### EXERCISE INPUTS
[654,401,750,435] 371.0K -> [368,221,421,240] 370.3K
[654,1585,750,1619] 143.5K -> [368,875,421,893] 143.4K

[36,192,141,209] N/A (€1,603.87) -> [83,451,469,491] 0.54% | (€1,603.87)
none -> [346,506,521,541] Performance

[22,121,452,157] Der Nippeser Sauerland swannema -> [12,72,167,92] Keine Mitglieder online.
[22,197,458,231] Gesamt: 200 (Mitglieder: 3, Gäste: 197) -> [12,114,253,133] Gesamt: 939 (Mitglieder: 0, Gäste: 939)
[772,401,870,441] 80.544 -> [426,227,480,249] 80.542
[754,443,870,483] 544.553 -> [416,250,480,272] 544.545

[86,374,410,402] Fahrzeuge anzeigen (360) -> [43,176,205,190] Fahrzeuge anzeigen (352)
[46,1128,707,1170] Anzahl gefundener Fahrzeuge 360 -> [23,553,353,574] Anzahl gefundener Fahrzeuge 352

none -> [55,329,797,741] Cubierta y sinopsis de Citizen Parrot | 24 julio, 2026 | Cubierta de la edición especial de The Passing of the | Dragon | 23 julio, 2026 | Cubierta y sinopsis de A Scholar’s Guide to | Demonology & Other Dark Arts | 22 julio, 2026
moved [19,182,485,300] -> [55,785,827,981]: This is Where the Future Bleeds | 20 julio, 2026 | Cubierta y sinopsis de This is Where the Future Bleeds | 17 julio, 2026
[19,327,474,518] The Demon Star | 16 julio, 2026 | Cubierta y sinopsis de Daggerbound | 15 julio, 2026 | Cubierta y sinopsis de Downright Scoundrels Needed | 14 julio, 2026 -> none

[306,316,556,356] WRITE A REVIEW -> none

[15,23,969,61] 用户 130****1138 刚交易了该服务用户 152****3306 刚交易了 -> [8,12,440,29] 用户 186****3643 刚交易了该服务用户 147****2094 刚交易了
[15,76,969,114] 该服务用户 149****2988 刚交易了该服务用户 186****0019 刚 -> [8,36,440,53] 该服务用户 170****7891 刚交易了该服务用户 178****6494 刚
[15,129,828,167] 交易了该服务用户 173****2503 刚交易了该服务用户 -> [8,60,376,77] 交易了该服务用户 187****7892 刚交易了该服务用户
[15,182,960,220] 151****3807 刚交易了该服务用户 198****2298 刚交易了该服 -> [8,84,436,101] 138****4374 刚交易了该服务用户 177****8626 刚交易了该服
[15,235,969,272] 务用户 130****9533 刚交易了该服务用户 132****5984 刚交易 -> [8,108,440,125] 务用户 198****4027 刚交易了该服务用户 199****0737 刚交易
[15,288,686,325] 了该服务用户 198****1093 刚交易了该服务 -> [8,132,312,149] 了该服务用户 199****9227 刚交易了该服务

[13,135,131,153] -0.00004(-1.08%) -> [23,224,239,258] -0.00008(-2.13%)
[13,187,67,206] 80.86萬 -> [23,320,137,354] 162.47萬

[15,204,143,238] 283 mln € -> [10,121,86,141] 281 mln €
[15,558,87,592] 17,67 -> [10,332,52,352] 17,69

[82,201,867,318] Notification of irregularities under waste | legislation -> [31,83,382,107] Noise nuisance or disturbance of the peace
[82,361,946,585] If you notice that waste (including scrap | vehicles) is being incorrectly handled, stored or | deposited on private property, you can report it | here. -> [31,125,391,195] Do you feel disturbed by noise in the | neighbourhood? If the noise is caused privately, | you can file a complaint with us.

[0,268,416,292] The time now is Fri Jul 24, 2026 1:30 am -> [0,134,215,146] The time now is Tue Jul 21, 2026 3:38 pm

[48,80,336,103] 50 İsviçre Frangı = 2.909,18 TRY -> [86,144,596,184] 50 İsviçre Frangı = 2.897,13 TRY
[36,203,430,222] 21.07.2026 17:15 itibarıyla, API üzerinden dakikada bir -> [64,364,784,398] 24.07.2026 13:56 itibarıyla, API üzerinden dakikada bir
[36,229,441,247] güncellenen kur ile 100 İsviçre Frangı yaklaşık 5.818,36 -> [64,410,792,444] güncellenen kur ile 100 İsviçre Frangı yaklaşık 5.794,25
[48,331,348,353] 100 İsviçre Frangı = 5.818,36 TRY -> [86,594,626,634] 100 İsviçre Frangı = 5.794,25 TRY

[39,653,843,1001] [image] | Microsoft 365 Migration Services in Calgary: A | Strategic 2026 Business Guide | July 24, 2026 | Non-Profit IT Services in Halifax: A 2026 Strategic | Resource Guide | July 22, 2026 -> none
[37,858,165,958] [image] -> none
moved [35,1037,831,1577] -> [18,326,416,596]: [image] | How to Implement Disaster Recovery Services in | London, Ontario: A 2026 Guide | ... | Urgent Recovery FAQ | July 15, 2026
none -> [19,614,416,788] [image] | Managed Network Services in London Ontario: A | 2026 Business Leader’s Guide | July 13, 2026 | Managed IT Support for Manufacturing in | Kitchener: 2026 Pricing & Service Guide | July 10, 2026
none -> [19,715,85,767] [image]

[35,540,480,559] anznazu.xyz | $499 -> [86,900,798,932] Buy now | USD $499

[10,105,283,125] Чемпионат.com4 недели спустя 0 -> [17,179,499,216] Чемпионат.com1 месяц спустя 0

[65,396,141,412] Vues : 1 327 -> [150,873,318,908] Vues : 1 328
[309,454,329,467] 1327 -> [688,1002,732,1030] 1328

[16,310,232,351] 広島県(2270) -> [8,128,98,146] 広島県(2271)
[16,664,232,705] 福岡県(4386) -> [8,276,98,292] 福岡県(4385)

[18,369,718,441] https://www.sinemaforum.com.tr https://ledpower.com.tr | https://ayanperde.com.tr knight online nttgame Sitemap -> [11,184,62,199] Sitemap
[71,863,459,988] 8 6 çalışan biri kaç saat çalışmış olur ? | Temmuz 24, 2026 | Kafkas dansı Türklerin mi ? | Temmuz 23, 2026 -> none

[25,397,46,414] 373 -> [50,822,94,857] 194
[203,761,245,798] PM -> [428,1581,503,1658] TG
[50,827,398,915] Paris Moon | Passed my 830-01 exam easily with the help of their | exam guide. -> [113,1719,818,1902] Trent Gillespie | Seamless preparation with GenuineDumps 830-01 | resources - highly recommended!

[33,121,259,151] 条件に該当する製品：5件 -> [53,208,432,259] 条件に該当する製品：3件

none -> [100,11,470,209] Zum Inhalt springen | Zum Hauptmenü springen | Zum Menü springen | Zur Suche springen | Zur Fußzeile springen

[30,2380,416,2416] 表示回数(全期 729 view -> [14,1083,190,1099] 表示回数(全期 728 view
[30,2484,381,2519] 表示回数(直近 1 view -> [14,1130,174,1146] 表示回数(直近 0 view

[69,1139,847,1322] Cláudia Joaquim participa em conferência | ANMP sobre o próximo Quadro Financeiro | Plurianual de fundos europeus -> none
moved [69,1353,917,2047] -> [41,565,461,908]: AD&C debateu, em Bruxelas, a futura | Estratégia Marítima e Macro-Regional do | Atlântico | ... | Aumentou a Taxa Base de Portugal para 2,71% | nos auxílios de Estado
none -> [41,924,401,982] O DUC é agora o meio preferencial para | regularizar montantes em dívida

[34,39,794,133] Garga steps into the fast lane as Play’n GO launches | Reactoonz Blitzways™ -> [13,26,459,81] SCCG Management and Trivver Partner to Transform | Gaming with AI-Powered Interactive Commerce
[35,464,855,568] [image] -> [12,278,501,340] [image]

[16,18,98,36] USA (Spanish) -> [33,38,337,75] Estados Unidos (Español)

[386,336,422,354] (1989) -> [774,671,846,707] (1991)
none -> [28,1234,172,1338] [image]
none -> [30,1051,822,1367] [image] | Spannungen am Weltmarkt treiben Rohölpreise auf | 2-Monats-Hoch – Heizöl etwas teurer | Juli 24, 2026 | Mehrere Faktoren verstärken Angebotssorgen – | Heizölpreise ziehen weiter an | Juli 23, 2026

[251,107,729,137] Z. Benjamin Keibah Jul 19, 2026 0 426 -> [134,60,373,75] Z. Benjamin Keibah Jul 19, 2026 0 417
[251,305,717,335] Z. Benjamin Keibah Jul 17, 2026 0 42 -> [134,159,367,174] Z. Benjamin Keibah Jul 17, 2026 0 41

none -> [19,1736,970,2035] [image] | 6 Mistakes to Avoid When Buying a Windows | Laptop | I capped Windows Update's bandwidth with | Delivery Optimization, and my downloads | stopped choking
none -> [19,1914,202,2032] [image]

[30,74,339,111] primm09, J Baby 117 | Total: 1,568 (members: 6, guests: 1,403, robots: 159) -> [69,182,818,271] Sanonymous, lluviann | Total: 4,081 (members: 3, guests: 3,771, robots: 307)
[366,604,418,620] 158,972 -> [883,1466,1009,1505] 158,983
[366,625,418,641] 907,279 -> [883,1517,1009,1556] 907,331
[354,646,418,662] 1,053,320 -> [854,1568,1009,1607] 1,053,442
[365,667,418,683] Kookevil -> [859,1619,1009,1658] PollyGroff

### WORK TO COMPLETE
Print each line, exactly as written, from the one that contains "[366,625,418,641] 907,279 ->" to the end of the data above, with both end lines included and nothing else.

### EXERCISE OUTPUT
[366,625,418,641] 907,279 -> [883,1517,1009,1556] 907,331
[354,646,418,662] 1,053,320 -> [854,1568,1009,1607] 1,053,442
[365,667,418,683] Kookevil -> [859,1619,1009,1658] PollyGroff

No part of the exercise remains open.